Mario Vargas Llosa y Gilles Lipovetsky entretejieron ayer en el Instituto Cervantes una pieza admirable sobre el valor de la cultura en, o versus, la sociedad del espectáculo. El pretexto, la presentación de la última obra del Nobel hispano, el ensayo “La civilización del espectáculo”. Fue un coloquio que bien mereció la pérdida del una semifinal de la Liga de Campeones, volviendo a lo del espectáculo.
La cuestión no es novedosa, al fondo late la disputa sobre hasta dónde la cultura admite su masificación, su “democratización”, sin perder su capacidad creadora.
También en Madrid, y a no mucha distancia, en la Biblioteca Nacional, el académico francés Marc Fumaroli se ocupaba en lo mismo centrándose en el papel del libro. Fumaroli es un representante excepcional del halo aristocrático que envuelve a la alta cultura. Le conocí en el Collège de France hace media docena de años, quizá; no los suficientes para olvidar el irónico desprecio con que me glosó la figura de Napoleón, a propósito del mural que ambos teníamos en frente mientras cenábamos en una pequeña sala del palacio de Luxemburgo.
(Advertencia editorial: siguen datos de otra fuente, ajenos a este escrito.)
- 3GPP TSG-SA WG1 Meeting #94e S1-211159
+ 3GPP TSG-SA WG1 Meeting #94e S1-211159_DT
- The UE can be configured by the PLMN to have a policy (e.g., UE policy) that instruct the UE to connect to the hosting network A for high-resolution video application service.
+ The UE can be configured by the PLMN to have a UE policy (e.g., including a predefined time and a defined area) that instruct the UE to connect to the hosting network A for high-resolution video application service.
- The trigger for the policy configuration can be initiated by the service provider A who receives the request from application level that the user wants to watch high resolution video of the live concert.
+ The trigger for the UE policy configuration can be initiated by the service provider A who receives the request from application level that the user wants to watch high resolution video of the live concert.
Para Mario Vargas Llosa la alta cultura es, entre otras cosas, fuente de libertad, libertad individual y de las sociedades; de democracia. Lo que hizo Proust, dijo recordando sus propias vivencias, fue crear un tipo de sensibilidad que enriqueció a muchos, la conciencia de que hay derechos humanos. Esa sensibilidad nace de la cultura; sensibilidad para rechazar las lacras, esclavitud, colonialismo, racismo… Cuando Proust escribía no era consciente de estar haciendo eso, ni Miguel Ángel, ni el propio Wagner.
Y cuando falta, las sociedades alumbran totalitarismos porque la cultura nos muestra otros mundos, otras sensibilidades superiores. La defensa de la alta cultura está ligada a la preocupación por la libertad y la democracia, decía el Nobel recordando que lo primero que hizo el nazismo al llegar al poder fue una gigantesca pira de libros frente a la biblioteca de la universidad Humbolt. Todas las sociedades autoritarias comienzan su andadura imponiendo la censura porque ven en la cultura un gran peligro. Esa es una demostración del valor social de la cultura. Y las gentes que piensan que Joyce o Elliot o Proust son irrelevantes es por falta de cultura, aseveraba Mario Vargas Llosa.
El sociólogo francés se mostraba más moderado en la crítica a la banalización cultural a que conduce la civilización de la imagen o del espectáculo. La aportación de la sociedad del espectáculo es la cultura de masas, afirmó Lipovetsky; hasta entonces la cultura era minoritaria, elitista, aristocrática.
Vargas Llosa comentó que en las artes plásticas, por ejemplo, la carencia de un canon de la belleza, armonía, etc., es el origen de la confusión entre la excelencia y la ridiculez, entre el artista eminente y el fresco sin vergüenza. Ante lo cual Lipovetsky matizó que la desaparición del canon, el desplome de las jerarquías estéticas, no es sólo efecto de la sociedad del espectáculo sino también de las propias vanguardias culturales que nada tienen que ver con la sociedad del espectáculo. Es posible que la semilla del desplome de la alta cultura esté en ella misma, dijo.
Sobre esta cuestión escribía hace cinco años Fumaroli en “La educación de la libertad”, que la revolución cultural que se está produciendo en las sociedades desarrolladas combate “con extraordinaria intolerancia, y en nombre de la tolerancia, cualquier jerarquía espiritual, moral y estética, es decir, la esencia misma de la educación.»
Cuestiones relevantes de las que ayer se hablaba en Madrid. Mario Vargas Llosa aportó dos sentencias para la reflexión en estos tiempos de crisis: la comunidad de intereses sólo la establece la cultura, dijo. Y, añadió, defender la alta cultura no es defender a las elites, sino la libertad, a toda la sociedad.